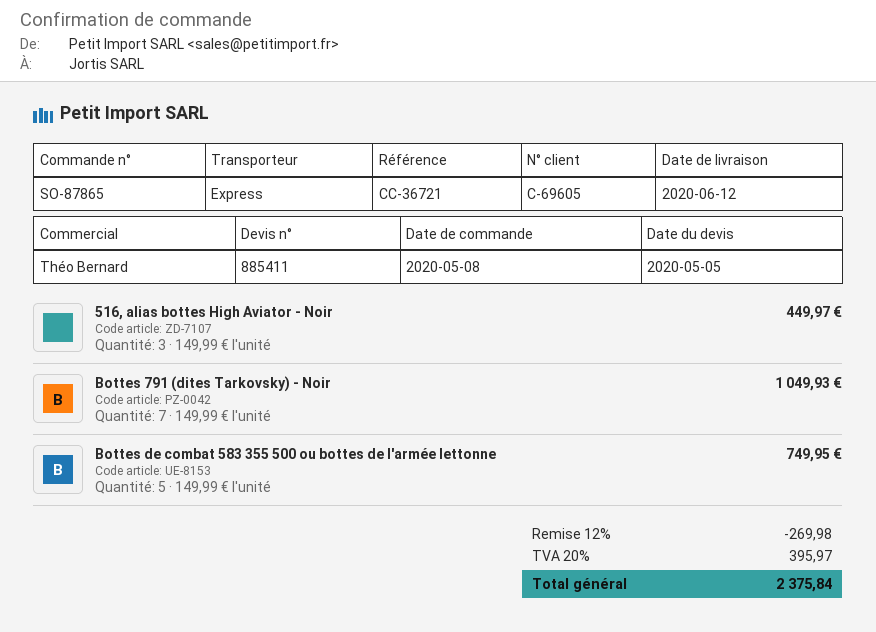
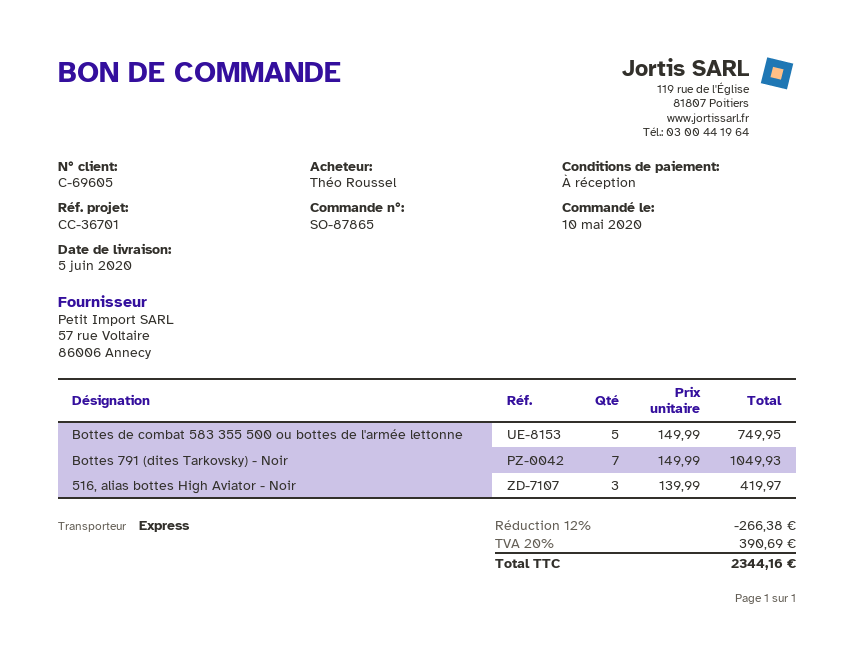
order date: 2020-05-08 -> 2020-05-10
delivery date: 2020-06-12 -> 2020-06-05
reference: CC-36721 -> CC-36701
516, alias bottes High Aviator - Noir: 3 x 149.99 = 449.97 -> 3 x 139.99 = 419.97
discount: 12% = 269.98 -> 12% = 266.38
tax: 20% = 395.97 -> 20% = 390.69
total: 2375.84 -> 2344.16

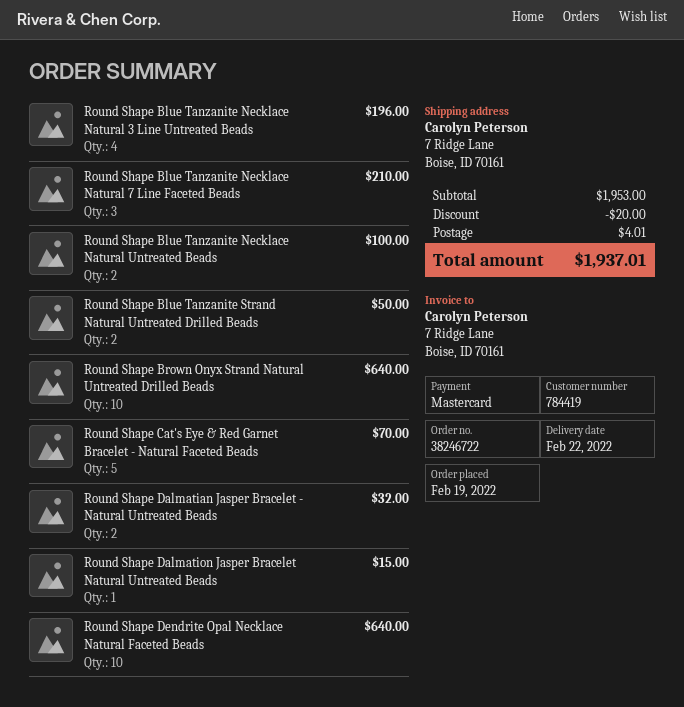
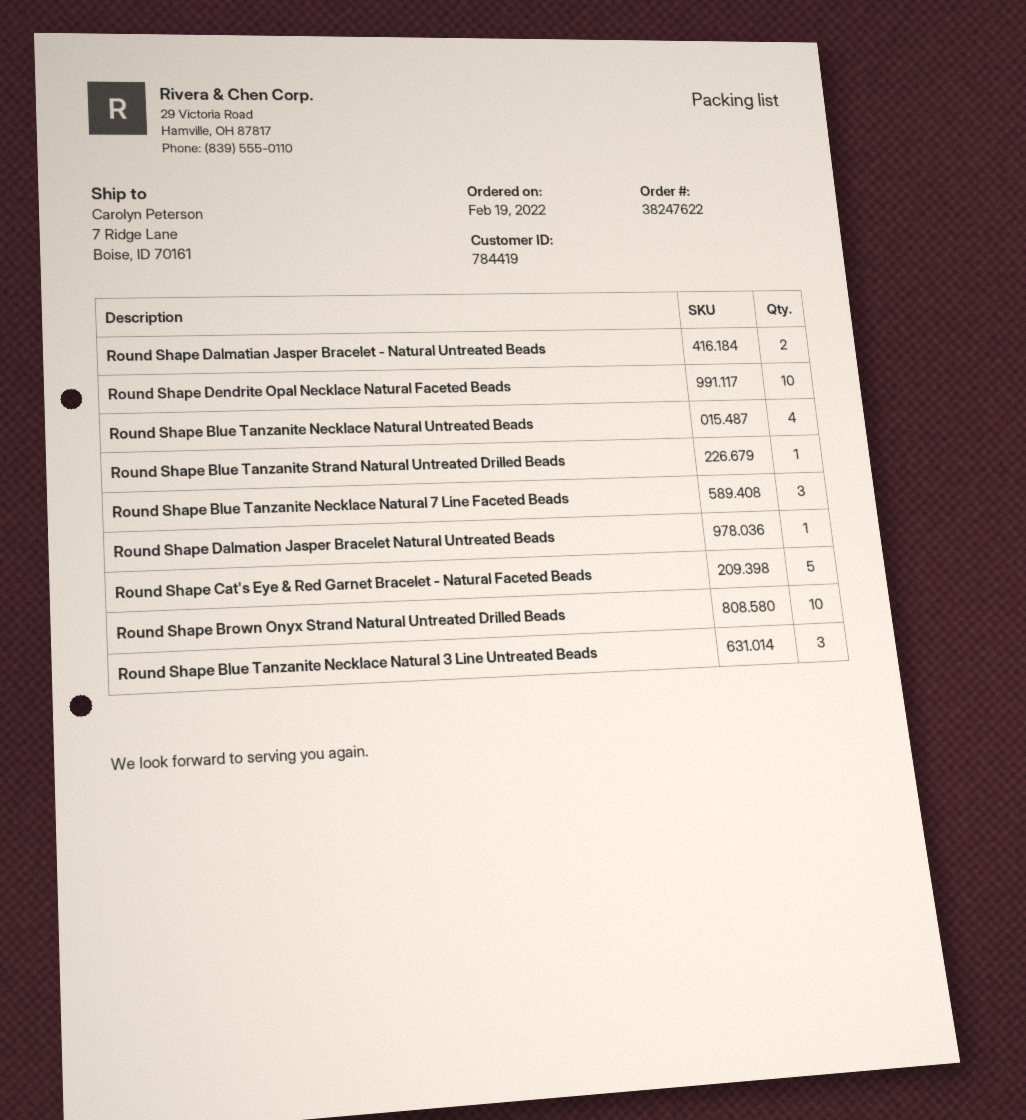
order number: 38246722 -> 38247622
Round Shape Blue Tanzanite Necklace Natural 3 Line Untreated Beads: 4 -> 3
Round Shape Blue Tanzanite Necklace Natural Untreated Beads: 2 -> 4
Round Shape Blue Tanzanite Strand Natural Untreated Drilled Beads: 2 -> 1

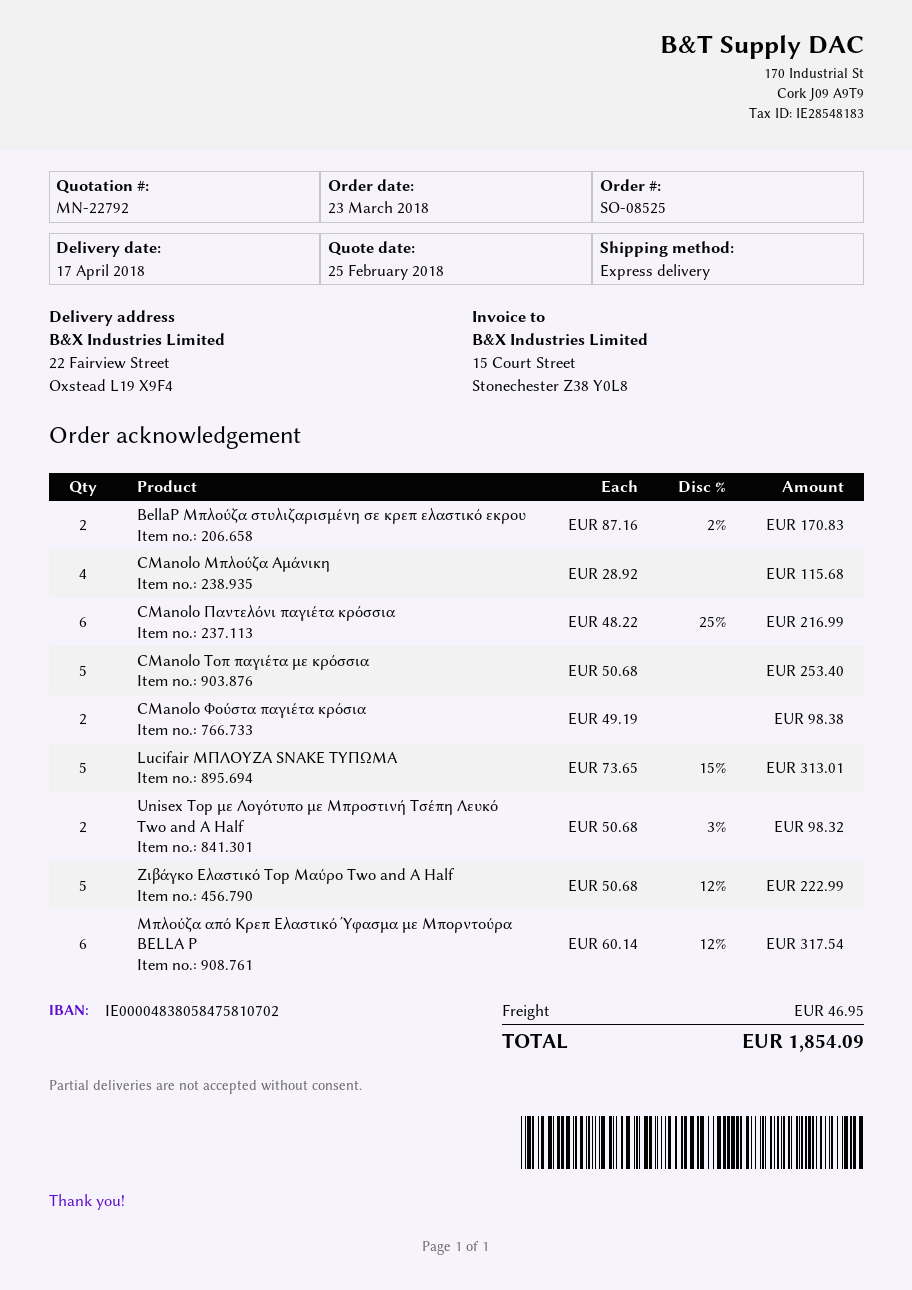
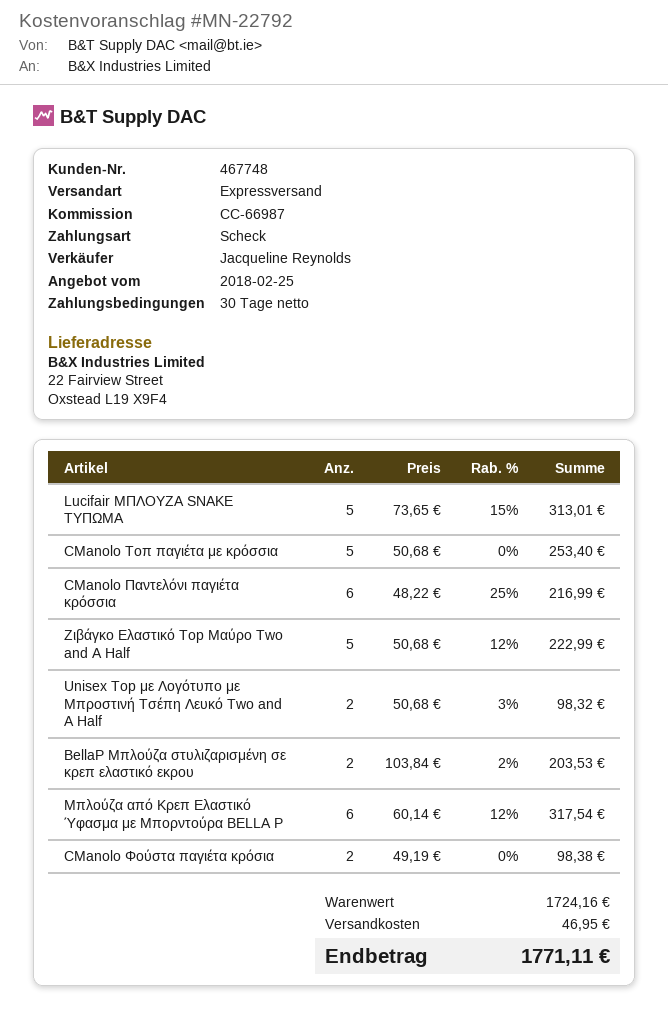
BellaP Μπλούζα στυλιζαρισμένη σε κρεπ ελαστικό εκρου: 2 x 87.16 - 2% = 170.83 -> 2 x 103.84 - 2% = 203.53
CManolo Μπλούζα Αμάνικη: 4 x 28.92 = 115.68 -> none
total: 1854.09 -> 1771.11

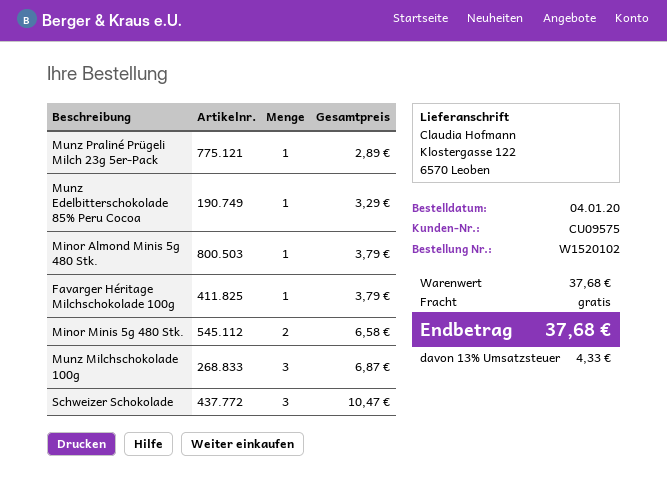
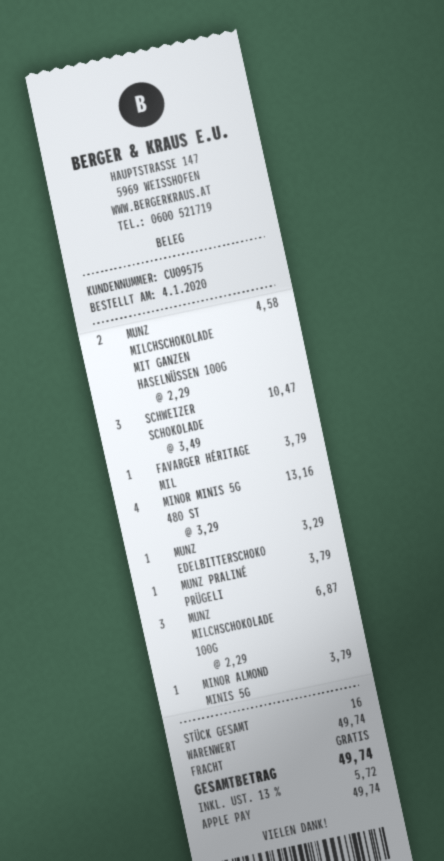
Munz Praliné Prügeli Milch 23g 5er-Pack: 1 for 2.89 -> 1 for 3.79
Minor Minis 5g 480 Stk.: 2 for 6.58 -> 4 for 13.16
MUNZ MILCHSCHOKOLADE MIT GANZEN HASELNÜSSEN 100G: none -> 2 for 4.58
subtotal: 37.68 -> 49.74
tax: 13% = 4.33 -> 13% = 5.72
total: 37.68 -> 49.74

# # # #

Go through the entries above and copy out every line that includes the word "Beads".

• SOLVED PROBLEM
Round Shape Blue Tanzanite Necklace Natural 3 Line Untreated Beads: 4 -> 3
Round Shape Blue Tanzanite Necklace Natural Untreated Beads: 2 -> 4
Round Shape Blue Tanzanite Strand Natural Untreated Drilled Beads: 2 -> 1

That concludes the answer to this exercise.